* _TASK DIRECTIONS_:
From the first line to the last, restate every record word for word, leaving out the pictures.

* _LISTED ENTRIES_:

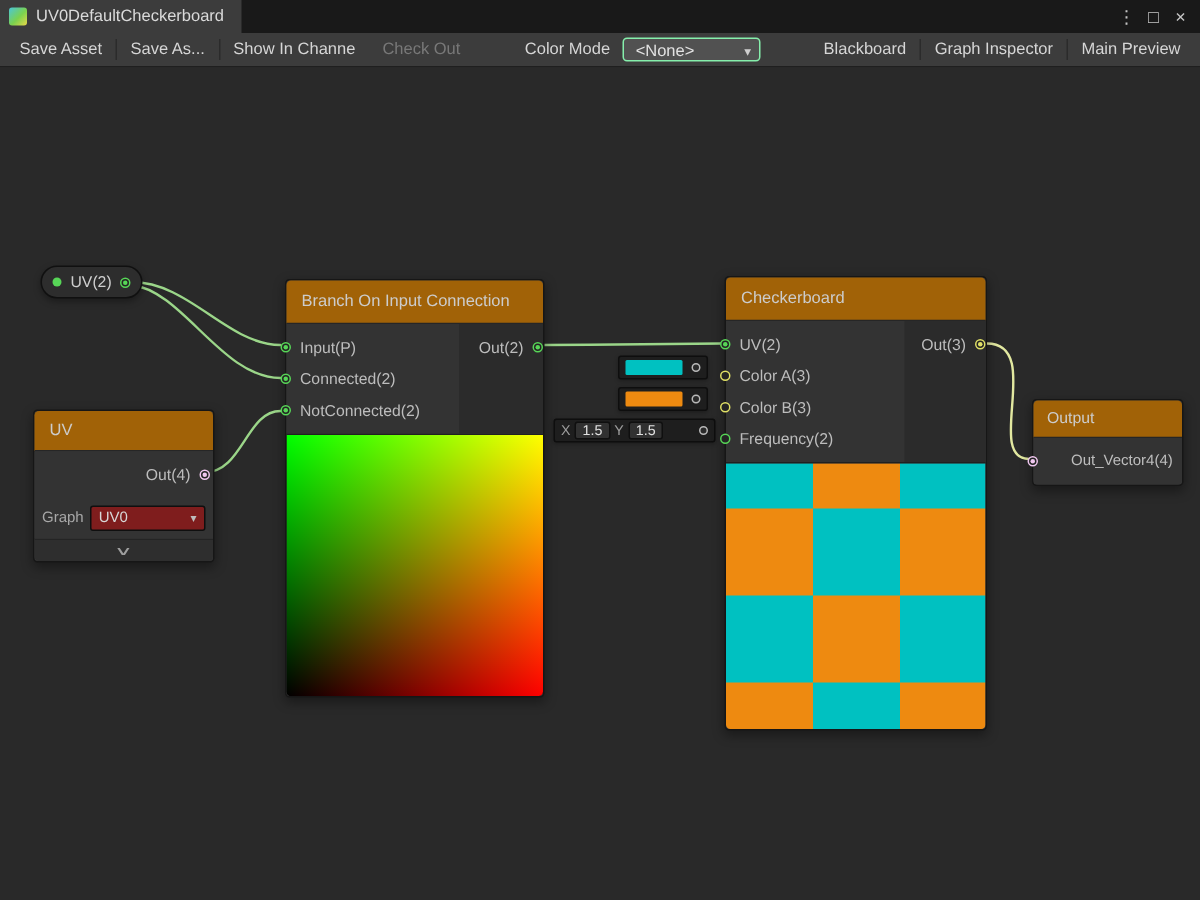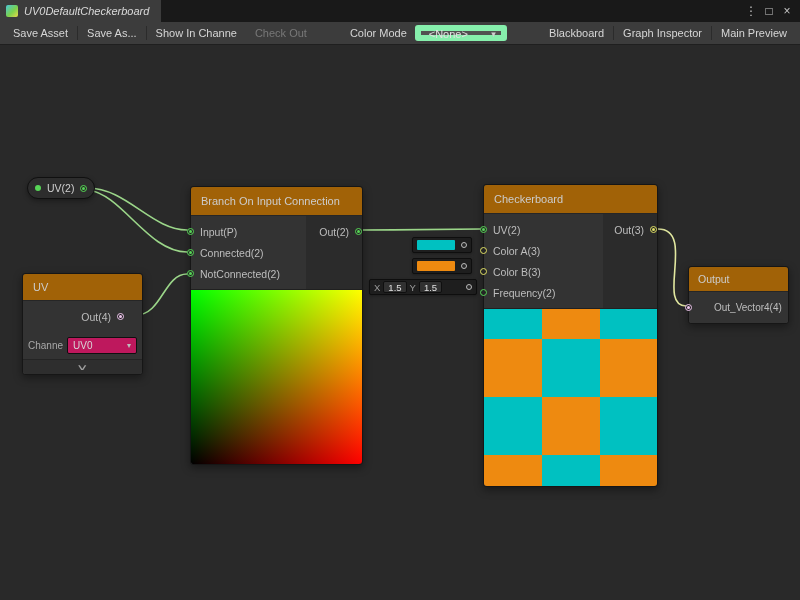"UV0DefaultCheckerboard" .tab { font-style: italic -> none }
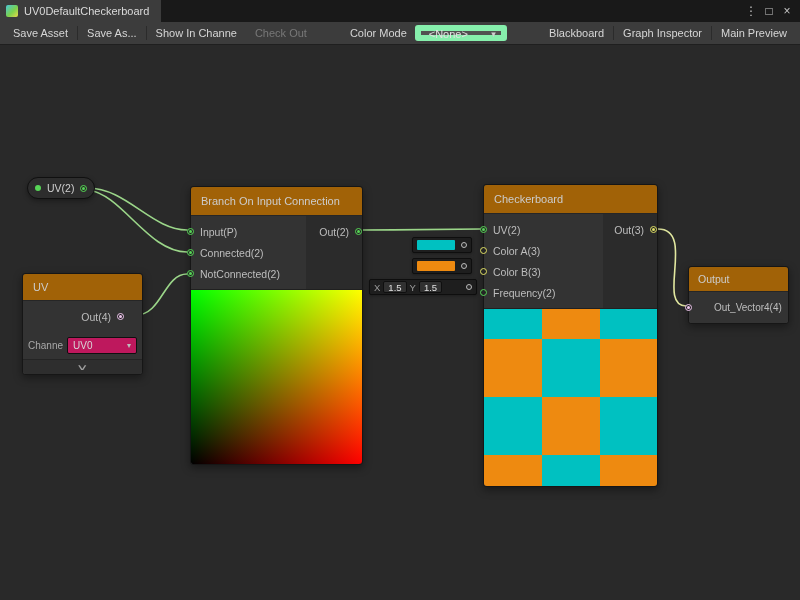"<None>" .dropdown { border: 6px solid #86efac -> 1px solid #86efac }
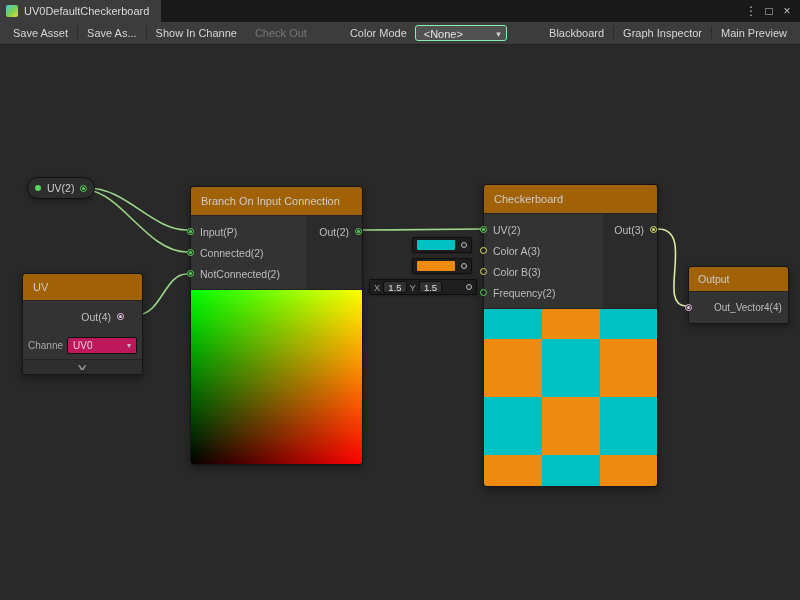"Out(4)" .uv-out-row { padding-right: 18px -> 2px }
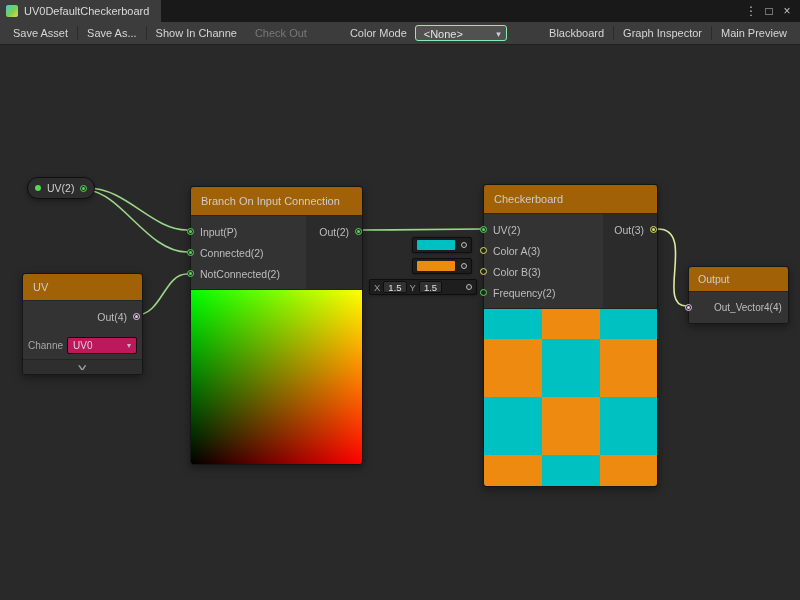"Channe" span.channel-label { text: Channe -> Graph }
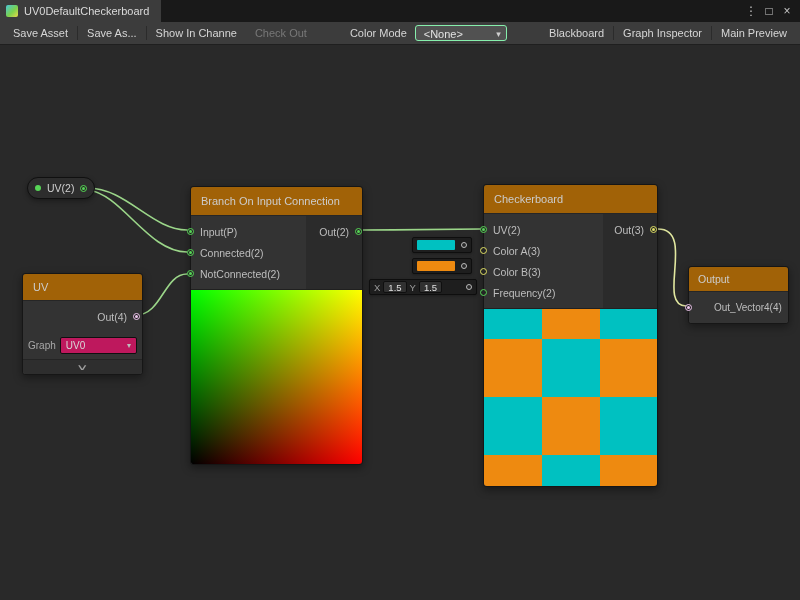"UV0" .mini-dropdown { background: #be185d -> #7f1d1d }
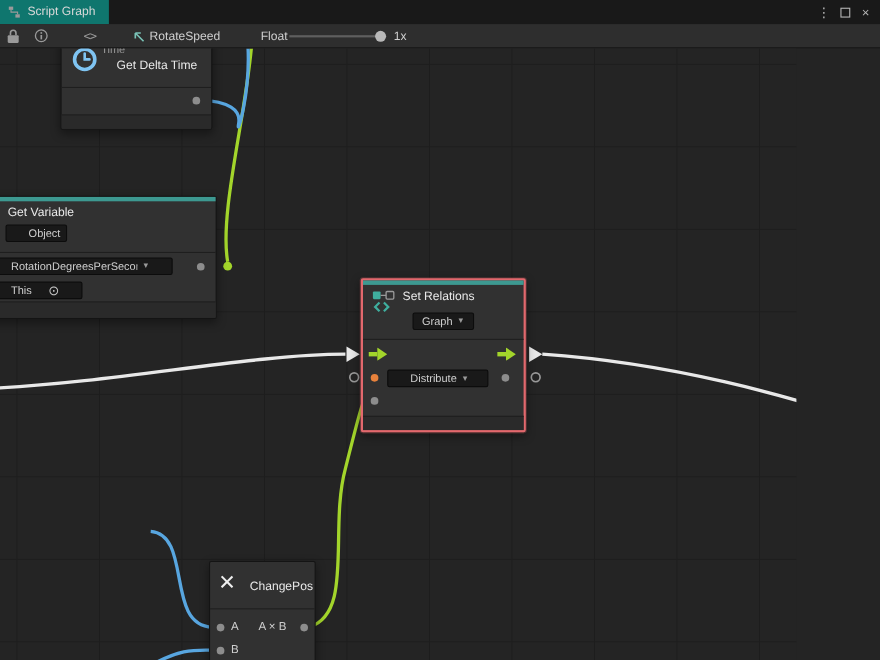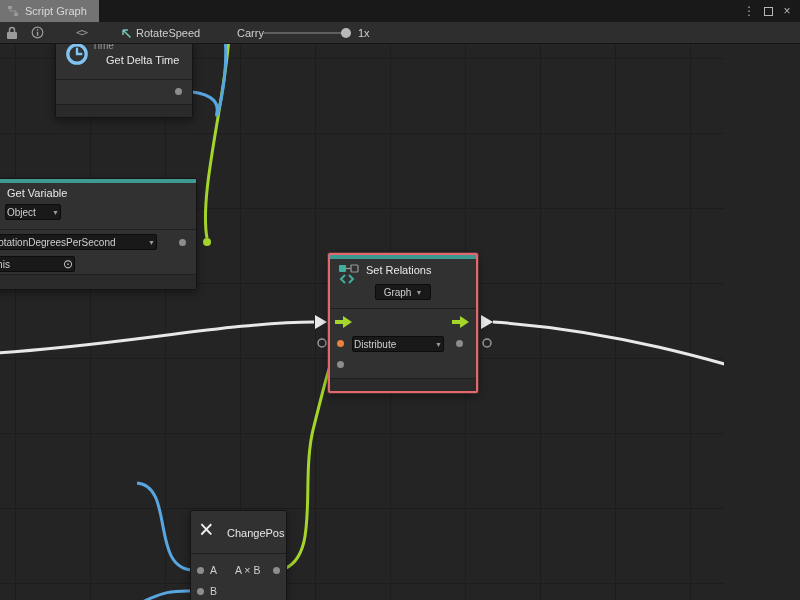"Script Graph" .tab { background: #737373 -> #0f766e }
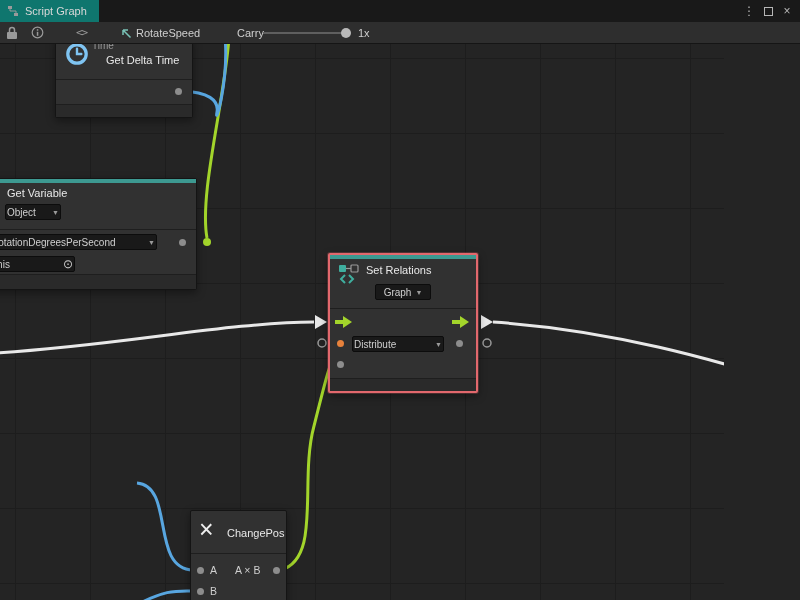"Carry" span.ti { text: Carry -> Float }
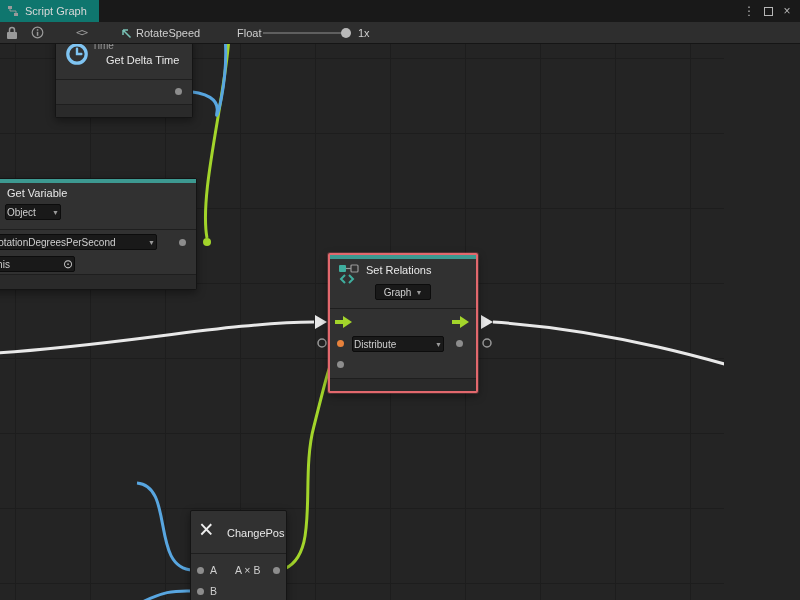"Object" .chip { padding: 0 1px -> 0 20px }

* _ANSWER TO THIS PROBLEM_:
"UV0DefaultCheckerboard" .tab { font-style: italic -> none }
"<None>" .dropdown { border: 6px solid #86efac -> 1px solid #86efac }
"Out(4)" .uv-out-row { padding-right: 18px -> 2px }
"Channe" span.channel-label { text: Channe -> Graph }
"UV0" .mini-dropdown { background: #be185d -> #7f1d1d }
"Script Graph" .tab { background: #737373 -> #0f766e }
"Carry" span.ti { text: Carry -> Float }
"Object" .chip { padding: 0 1px -> 0 20px }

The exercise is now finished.